LITTLE ROCK — The state Democratic Party said Friday it will proceed with a lawsuit challenging the eligibility of a Democratic state House candidate whose felony conviction was vacated Wednesday by a judge's order.
LITTLE ROCK — The state Democratic Party said Friday it will proceed with a lawsuit challenging the eligibility of a Democratic state House candidate whose felony conviction was vacated Wednesday by a judge’s order.
In January 2011, Fred Smith was found guilty in Chicot County Circuit Court of theft of property delivered by mistake and received a one-year suspended sentence — a conviction that the party alleges made him ineligible to run for public office in Arkansas.
On March 1, the last day of the political filing period, Smith filed to run as a Democrat for the District 50 House seat. The state Democratic Party filed a lawsuit on Tuesday seeking to remove his name from the ballot.

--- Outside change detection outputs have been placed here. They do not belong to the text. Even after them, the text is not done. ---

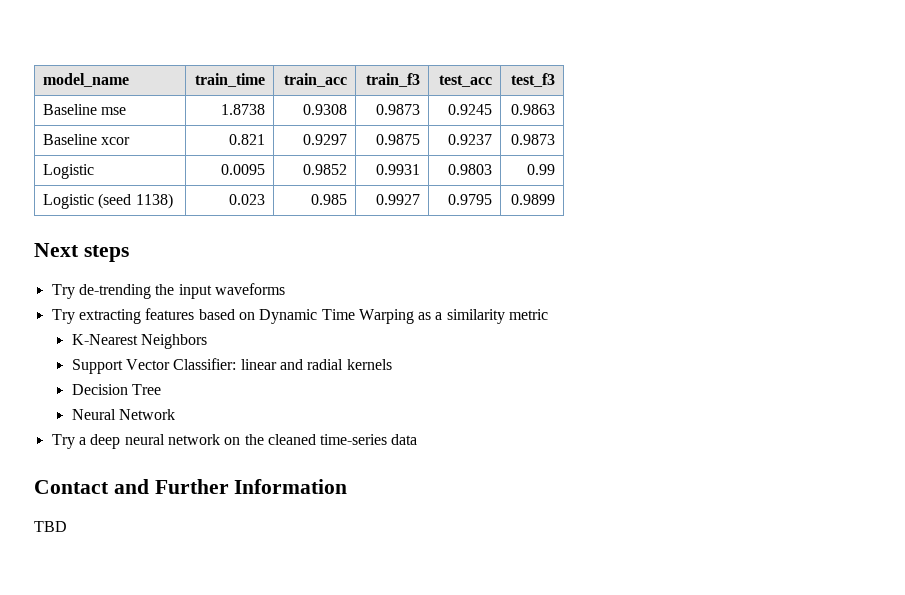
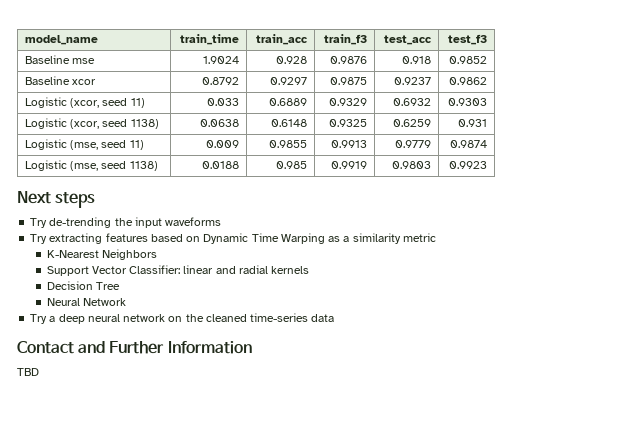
- Baseline mse | 1.8738 | 0.9308 | 0.9873 | 0.9245 | 0.9863
+ Baseline mse | 1.9024 | 0.928 | 0.9876 | 0.918 | 0.9852
- Baseline xcor | 0.821 | 0.9297 | 0.9875 | 0.9237 | 0.9873
- Logistic | 0.0095 | 0.9852 | 0.9931 | 0.9803 | 0.99
- Logistic (seed 1138) | 0.023 | 0.985 | 0.9927 | 0.9795 | 0.9899
+ Baseline xcor | 0.8792 | 0.9297 | 0.9875 | 0.9237 | 0.9862
+ Logistic (xcor, seed 11) | 0.033 | 0.6889 | 0.9329 | 0.6932 | 0.9303
+ Logistic (xcor, seed 1138) | 0.0638 | 0.6148 | 0.9325 | 0.6259 | 0.931
+ Logistic (mse, seed 11) | 0.009 | 0.9855 | 0.9913 | 0.9779 | 0.9874
+ Logistic (mse, seed 1138) | 0.0188 | 0.985 | 0.9919 | 0.9803 | 0.9923

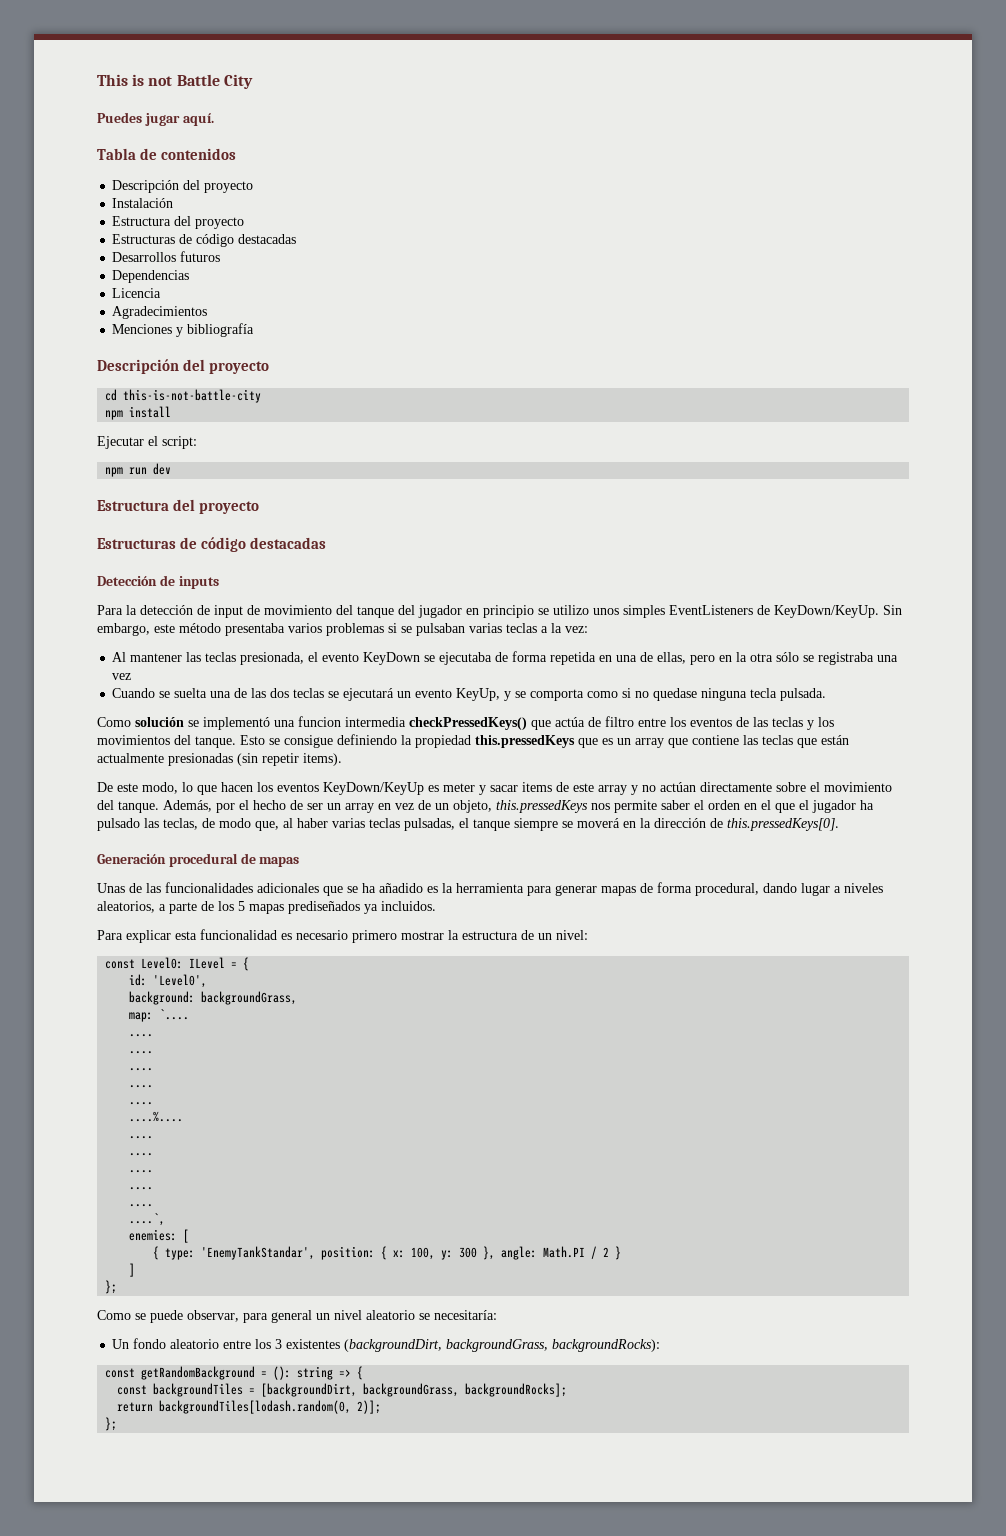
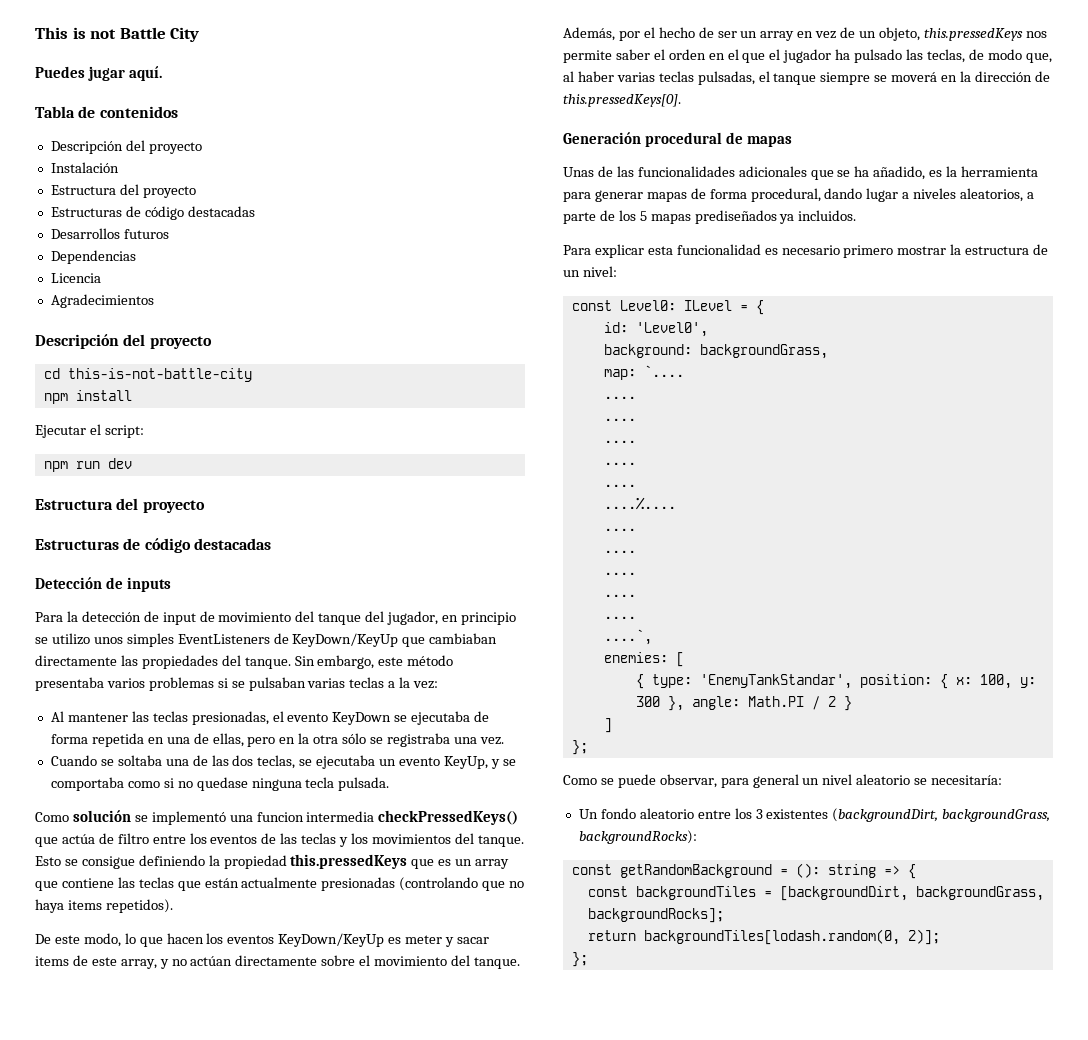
- Menciones y bibliografía
- Para la detección de input de movimiento del tanque del jugador en principio se utilizo unos simples EventListeners de KeyDown/KeyUp.
+ Para la detección de input de movimiento del tanque del jugador, en principio se utilizo unos simples EventListeners de KeyDown/KeyUp que cambiaban directamente las propiedades del tanque.
- Al mantener las teclas presionada, el evento KeyDown se ejecutaba de forma repetida en una de ellas, pero en la otra sólo se registraba una vez
+ Al mantener las teclas presionadas, el evento KeyDown se ejecutaba de forma repetida en una de ellas, pero en la otra sólo se registraba una vez.
- Cuando se suelta una de las dos teclas se ejecutará un evento KeyUp, y se comporta como si no quedase ninguna tecla pulsada.
+ Cuando se soltaba una de las dos teclas, se ejecutaba un evento KeyUp, y se comportaba como si no quedase ninguna tecla pulsada.
- Esto se consigue definiendo la propiedad this.pressedKeys que es un array que contiene las teclas que están actualmente presionadas (sin repetir items).
+ Esto se consigue definiendo la propiedad this.pressedKeys que es un array que contiene las teclas que están actualmente presionadas (controlando que no haya items repetidos).
- De este modo, lo que hacen los eventos KeyDown/KeyUp es meter y sacar items de este array y no actúan directamente sobre el movimiento del tanque.
+ De este modo, lo que hacen los eventos KeyDown/KeyUp es meter y sacar items de este array, y no actúan directamente sobre el movimiento del tanque.
- Unas de las funcionalidades adicionales que se ha añadido es la herramienta para generar mapas de forma procedural, dando lugar a niveles aleatorios, a parte de los 5 mapas prediseñados ya incluidos.
+ Unas de las funcionalidades adicionales que se ha añadido, es la herramienta para generar mapas de forma procedural, dando lugar a niveles aleatorios, a parte de los 5 mapas prediseñados ya incluidos.

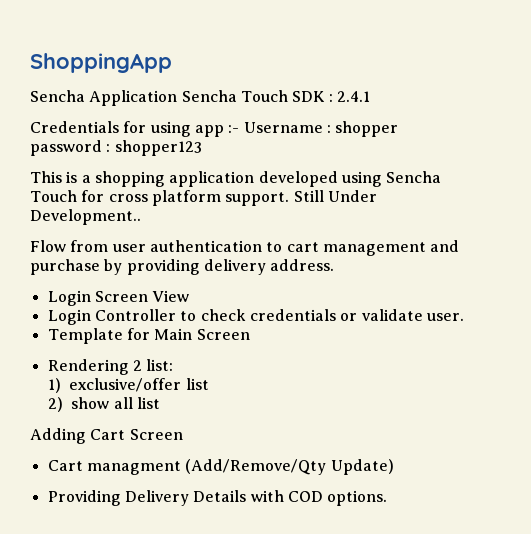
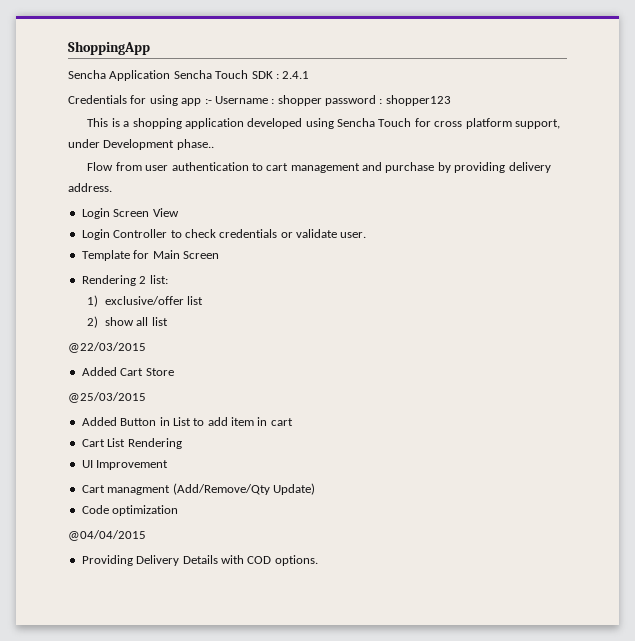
- This is a shopping application developed using Sencha Touch for cross platform support. Still Under Development..
+ This is a shopping application developed using Sencha Touch for cross platform support, under Development phase..
- Adding Cart Screen
+ @22/03/2015
+ Added Cart Store
+ @25/03/2015
+ Added Button in List to add item in cart
+ Cart List Rendering
+ UI Improvement
+ Code optimization
+ @04/04/2015

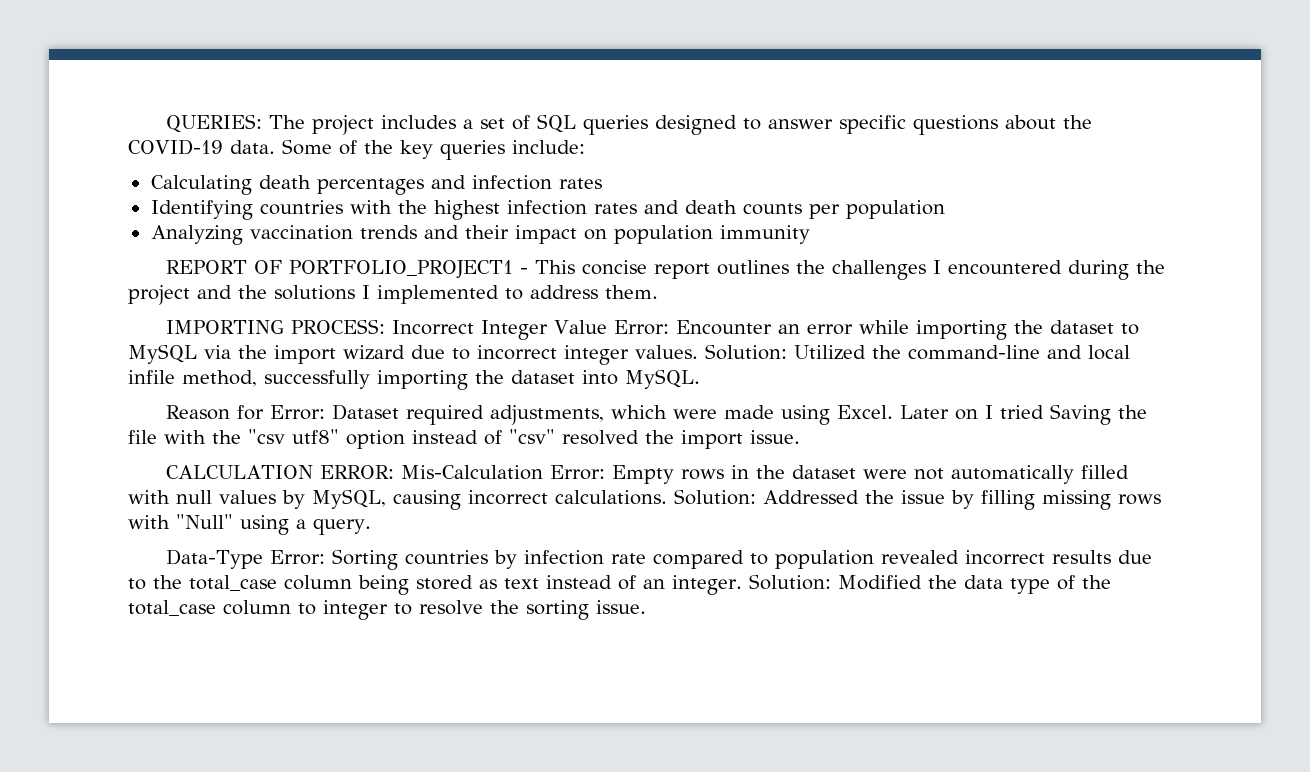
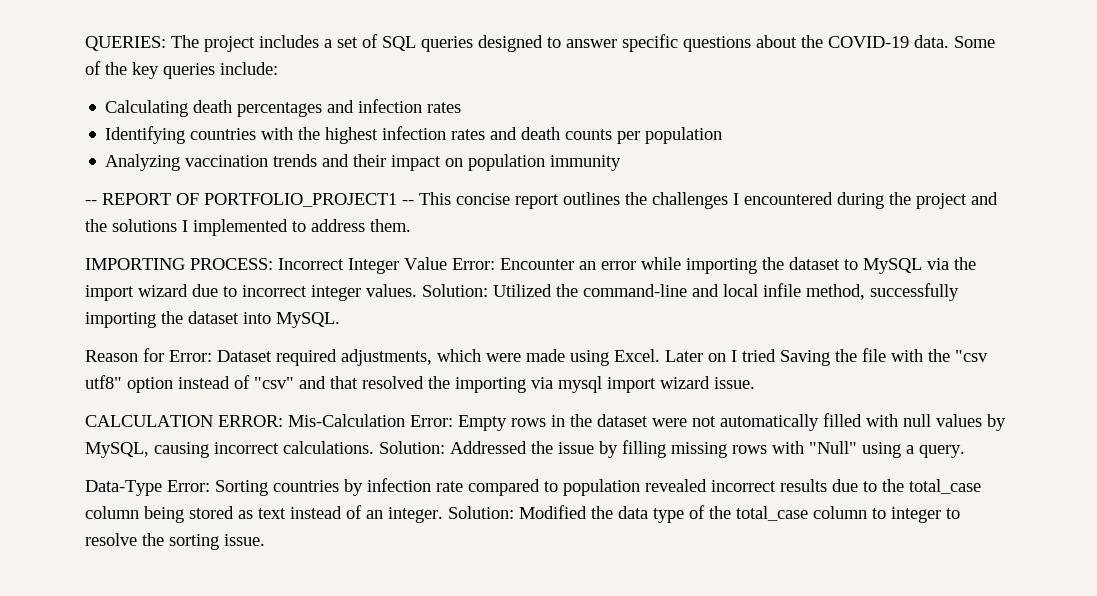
- REPORT OF PORTFOLIO_PROJECT1 - This concise report outlines the challenges I encountered during the project and the solutions I implemented to address them.
+ -- REPORT OF PORTFOLIO_PROJECT1 -- This concise report outlines the challenges I encountered during the project and the solutions I implemented to address them.
- Later on I tried Saving the file with the "csv utf8" option instead of "csv" resolved the import issue.
+ Later on I tried Saving the file with the "csv utf8" option instead of "csv" and that resolved the importing via mysql import wizard issue.

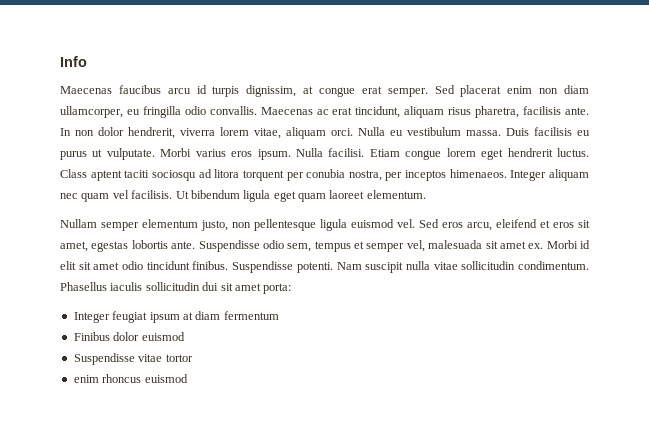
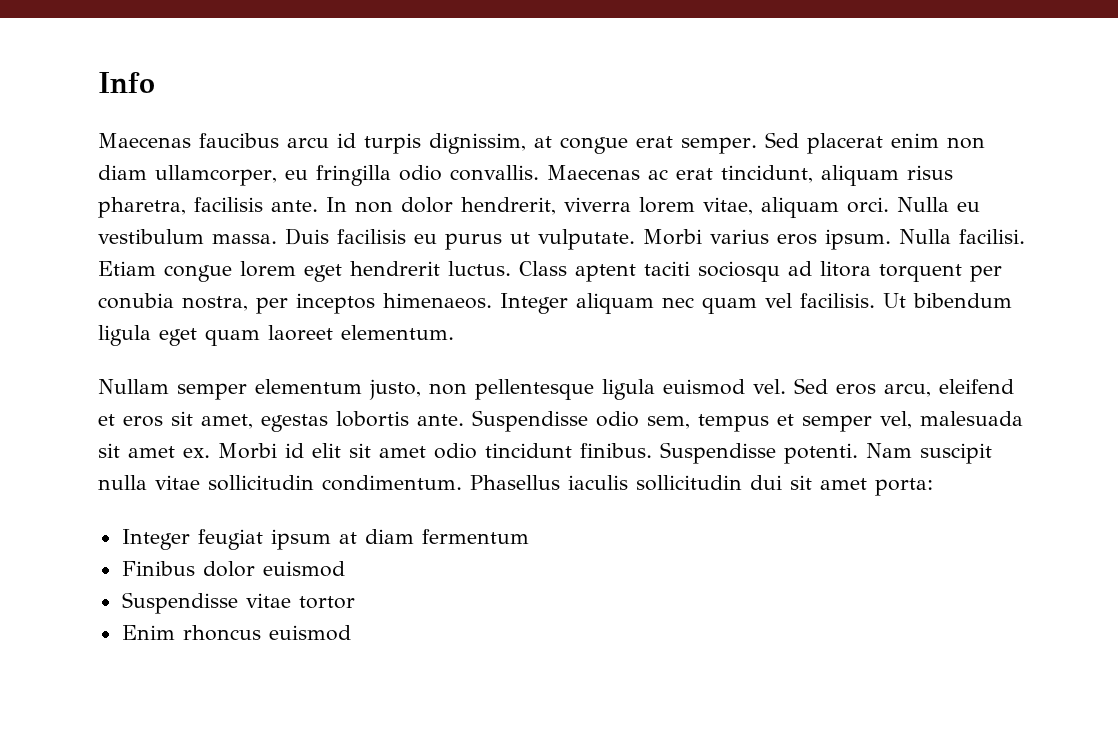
- enim rhoncus euismod
+ Enim rhoncus euismod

On Wednesday, Chicot County Circuit Judge Sam Pope ordered that Smith’s prosecution and conviction be dismissed because he had successfully complied with all the terms of his suspended imposition of sentence.
Party spokeswoman Candace Martin said Friday the party will go ahead with the suit.
“It’s still our opinion that he is ineligible (to run) since he was convicted at the time that he had filed,” she said.
Smith said Friday he will fight to stay on the ballot. He acknowledged that he made “mistakes” but said his record has been cleared and he is just asking for a fair race.
“I can’t see why the Democratic Party would want to go forward with this because I feel like the situation is now taken care of.” he said. “What are they holding me allowable for? I haven’t done anything to the Democratic Party.”
Smith said he suspected there was something “behind” the party’s lawsuit but he was not yet ready to say what that might be.
“I just feel that there’s something going on. I just want to find out what’s really behind the Democratic Party with it,” he said.
Martin said the suit is solely about Smith’s eligibility to run.
“This is just a matter of the law. Arkansas law is very clear in stating that a person who has been convicted of a felony is ineligible to run for public office,” she said.
State Sen. David Burnett, D-Osceola, a lawyer, has been representing Smith in his fight to clear his name. Burnett said Friday that in his view Smith was qualified to file for office on March 1.
“He did not have a felony on his record. He received a deferred judgment,” Burnett said. “It was a disposition order and not a judgment of conviction.”
Burnett, a former circuit judge, said he advised Smith against filing for office before the process was completed, but he believed Smith was within his legal rights to file.
“I think so, but that’s probably an issue that will be decided ultimately by the court and maybe even the Supreme Court: What is the effect of a deferred sentence?” he said.
Burnett said he was not aware of any similar legal cases. If the case does go to the state Supreme Court, it may be the first time the court has had to address the issue, he said.
Martin said the Democratic Party has asked for a hearing to be scheduled soon in the case because of looming deadlines to finalize, print and distribute ballots.
A former Harlem Globetrotter who lives in Crawfordsville, Smith is seeking the same House seat he was elected to in 2010 but resigned from early in the 2011 legislative session after being found guilty of felony theft.
Smith was charged after the Dermott School District issued duplicates of a $29,250 payment to a nonprofit organization he runs. Prosecutors said both payments were cashed.
Rep. Hudson Hallum, D-Marion, was elected to the District 50 seat after Smith resigned and has filed to run for re-election. No Republican has filed for the office.